The Institute for Retail Development (IDV) also voiced concerns, arguing that removing the duty on low-value shipments will widen the tax burden gap between domestic and imported goods. As international e-commerce platforms gain further price advantages, Brazilian retailers — especially micro, small and medium-sized businesses — could face substantial sales pressure. The institute further cautioned that companies may cut inventory restocking, with possible factory closures and production line relocations to neighboring countries.

According to IDV data, in the first year after the Blusinhas Tax was introduced, Brazil’s retail sector added approximately 107,000 new jobs, alongside growth in corporate investment and productivity. The body stressed that repealing the levy poses long-term economic risks and threatens numerous businesses and livelihoods.

The Brazilian Textile and Apparel Industry Association (Abit) described the move as “extremely wrong”, warning it will exacerbate unfair competition between local manufacturers and global e-commerce platforms. It pointed out that Brazilian firms endure heavy taxation, high interest rates and complex regulatory costs, while foreign goods can now enter the market at lower prices duty-free. The association also highlighted potential losses in government revenue. Data from Brazil’s Federal Revenue Service shows the tax generated 1.78 billion Brazilian reals in January–April 2026 alone, up 25% year-on-year.

The Brazilian Textile Retail Association (Abvtex) likewise strongly opposed the repeal, calling it “a serious economic setback” that will directly impact Brazil’s industry, retail network and around 18 million nationwide jobs. It emphasized that local SMEs — major contributors to employment and tax revenue — will bear the brunt, and urged the government to introduce compensation measures to prevent business failures and rising unemployment.

Brazil’s congressional Multipartisan Front for Intellectual Property and Anti-Piracy also criticized the policy. Federal Deputy Júlio Lopes, the group’s chairman, stated that competition becomes unfair when domestic companies face heavy taxes while imported goods enter duty-free, undermining Brazil’s employment base, industrial framework and formal business environment.

In contrast to industrial and retail opposition, international e-commerce platforms welcomed the policy change. Amobitec, the Brazilian Association of Mobility and Technology — whose members include Amazon, Alibaba, Shein and 99 — argued that the Blusinhas Tax reduced purchasing power among Brazil’s lower- and middle-income social classes, failed to boost local industrial competitiveness, and instead widened inequality in consumer access to goods.

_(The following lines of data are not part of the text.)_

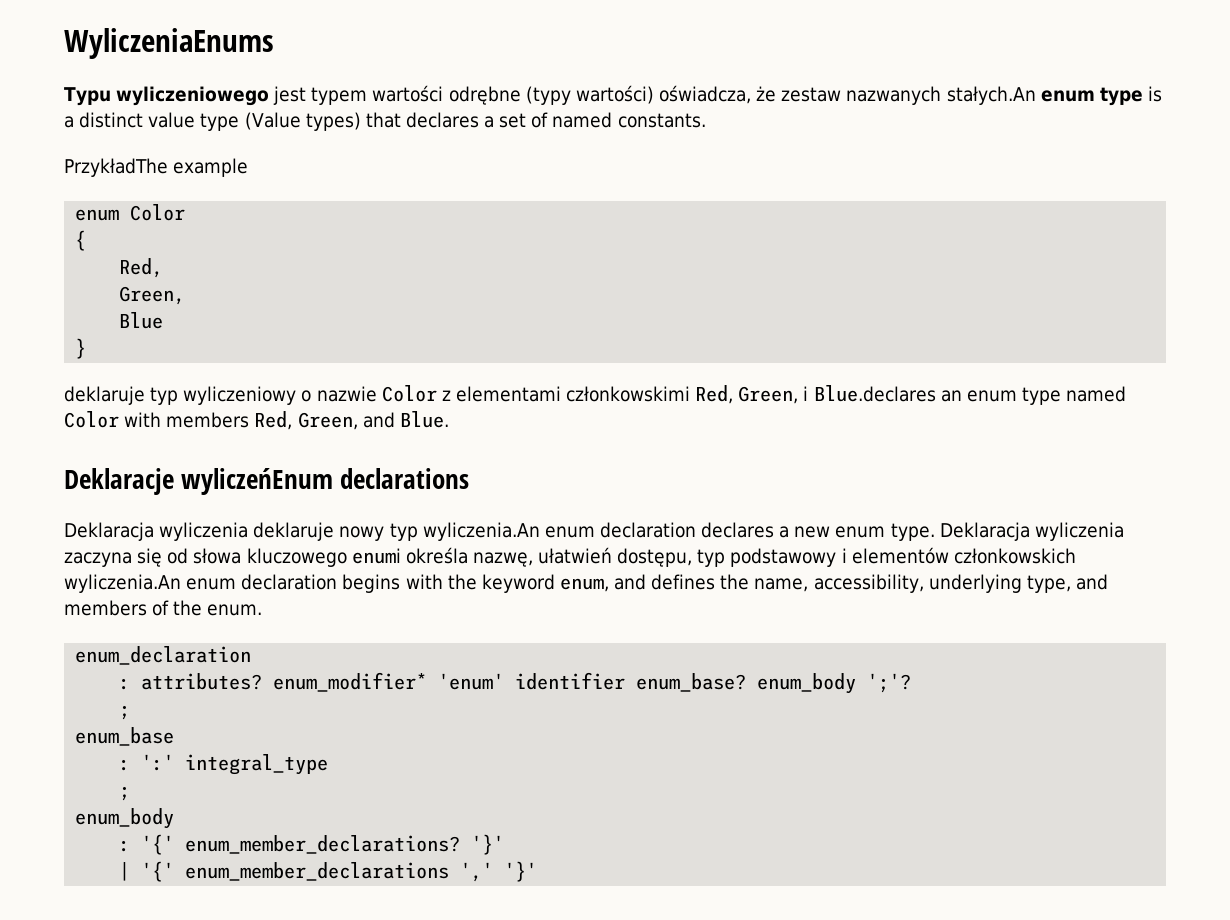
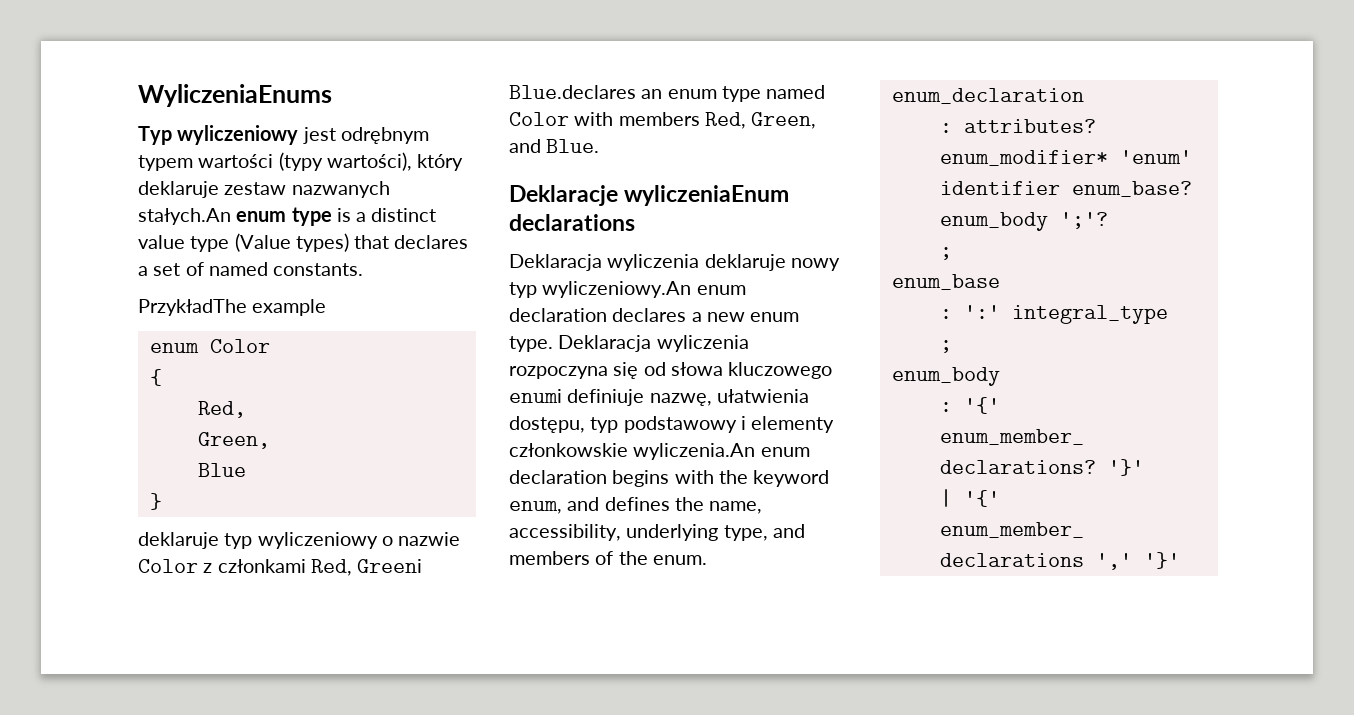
[64,85,777,106] Typu wyliczeniowego jest typem wartości odrębne (typy wartości) oświadcza, że -> [138,125,429,145] [138,152,464,171] [138,181,219,198] Typ wyliczeniowy jest odrębnym typem wartości (typy wartości), który deklaruje
[455,385,809,404] elementami członkowskimi Red, Green, i -> [217,559,423,576] członkami Red, Greeni
[181,468,334,495] wyliczeńEnum -> [624,185,790,206] wyliczeniaEnum
[422,522,540,541] wyliczenia.An -> [542,281,692,298] wyliczeniowy.An
[64,552,132,567] zaczyna -> [509,366,608,379] rozpoczyna
[405,547,613,567] określa nazwę, ułatwień -> [567,389,809,406] definiuje nazwę, ułatwienia
[851,547,1076,564] elementów członkowskich -> [751,416,835,433] [509,443,628,457] elementy członkowskie

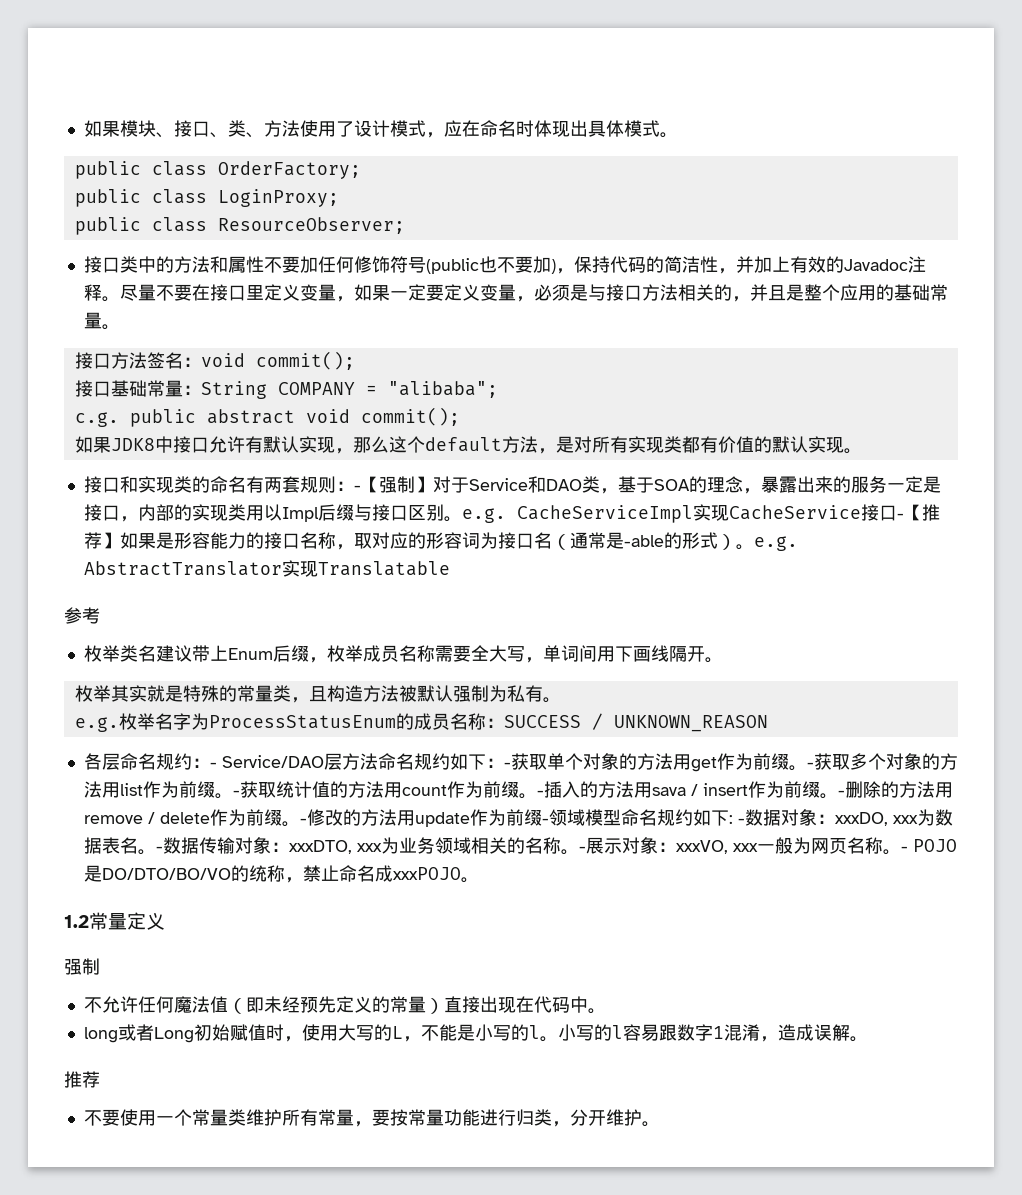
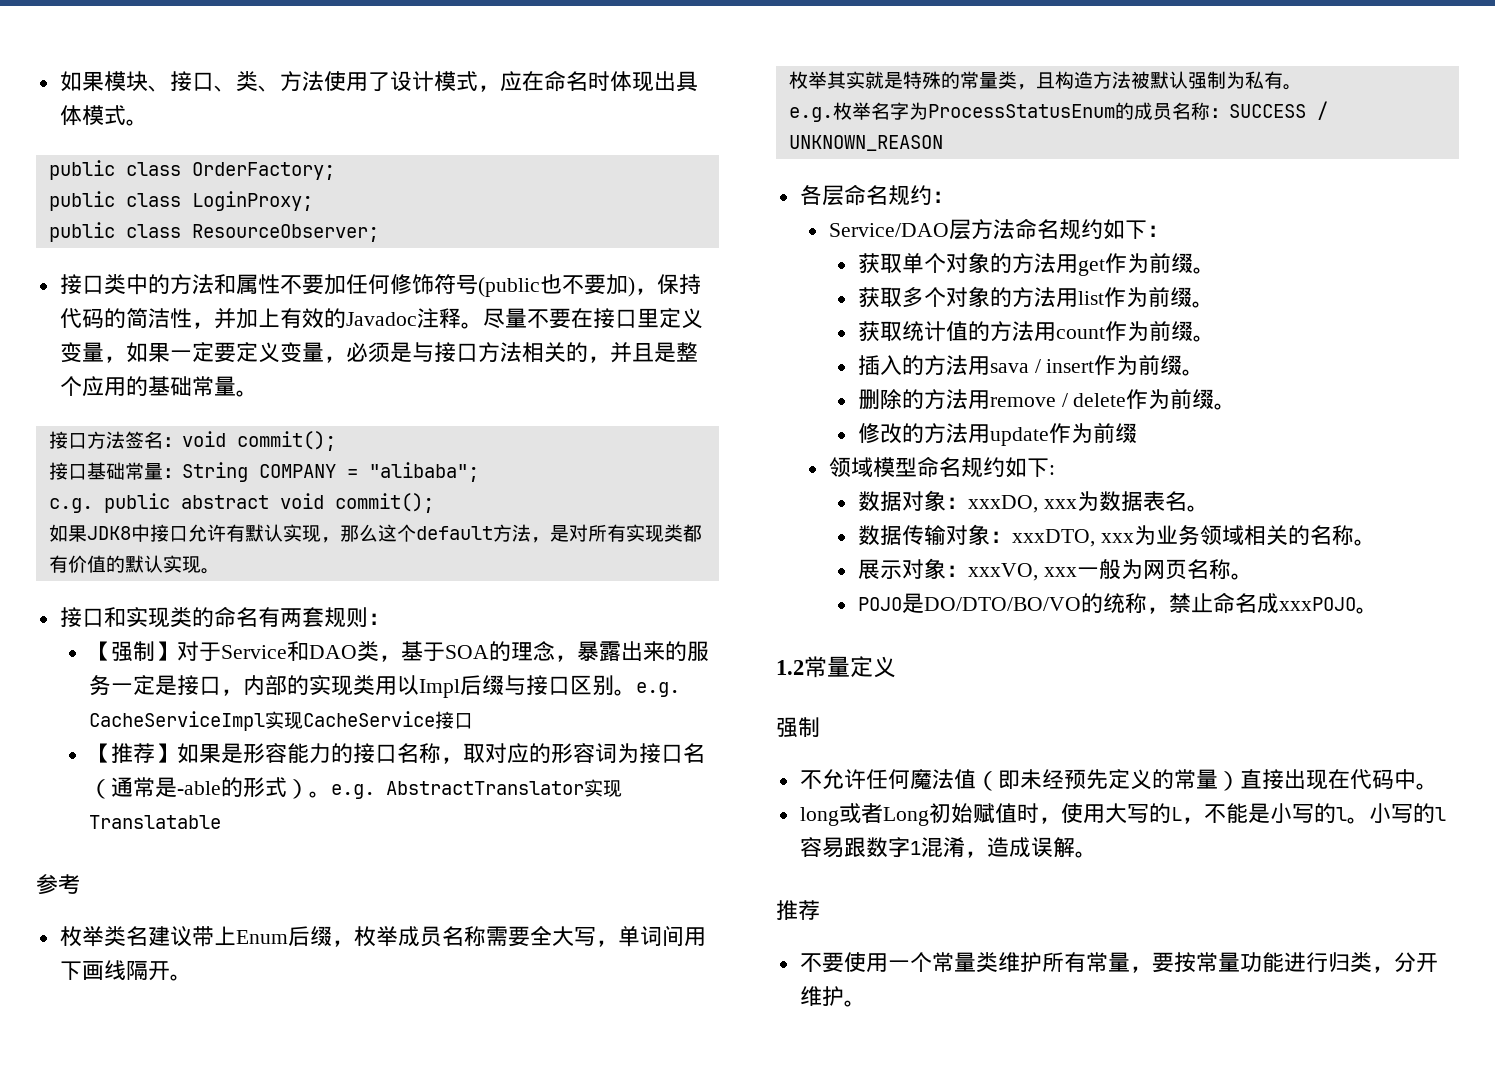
[353,485,361,491] - -> (390, 619) //
[896,513,904,519] - -> (473, 721) //
[209,762,217,768] - -> (954, 197) //
[503,762,511,768] - -> (1169, 231) //
[806,762,814,768] - -> (1215, 270) //
[232,790,240,796] - -> (1214, 304) //
[536,790,544,796] - -> (1215, 338) //
[837,790,845,796] - -> (1205, 372) //
[299,818,307,824] - -> (1237, 406) //
[541,818,549,824] - -> (1137, 433) //
[737,818,745,824] - -> (1055, 470) //
[155,846,163,852] - -> (1209, 508) //
[578,846,586,852] - -> (1376, 542) //
[900,846,908,852] - -> (1253, 576) //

Introduced in 2024 as part of Brazil’s Remessa Conforme (Import Compliance Program), the Blusinhas Tax targeted cross-border shipments from platforms such as Shein, Shopee and AliExpress.

Rogério Seron, Executive Secretary of Brazil’s Ministry of Finance, stated that over the past three years the government has strengthened oversight of tax evasion in cross-border imports and advanced industry standardization, creating the conditions to eliminate the levy at this stage.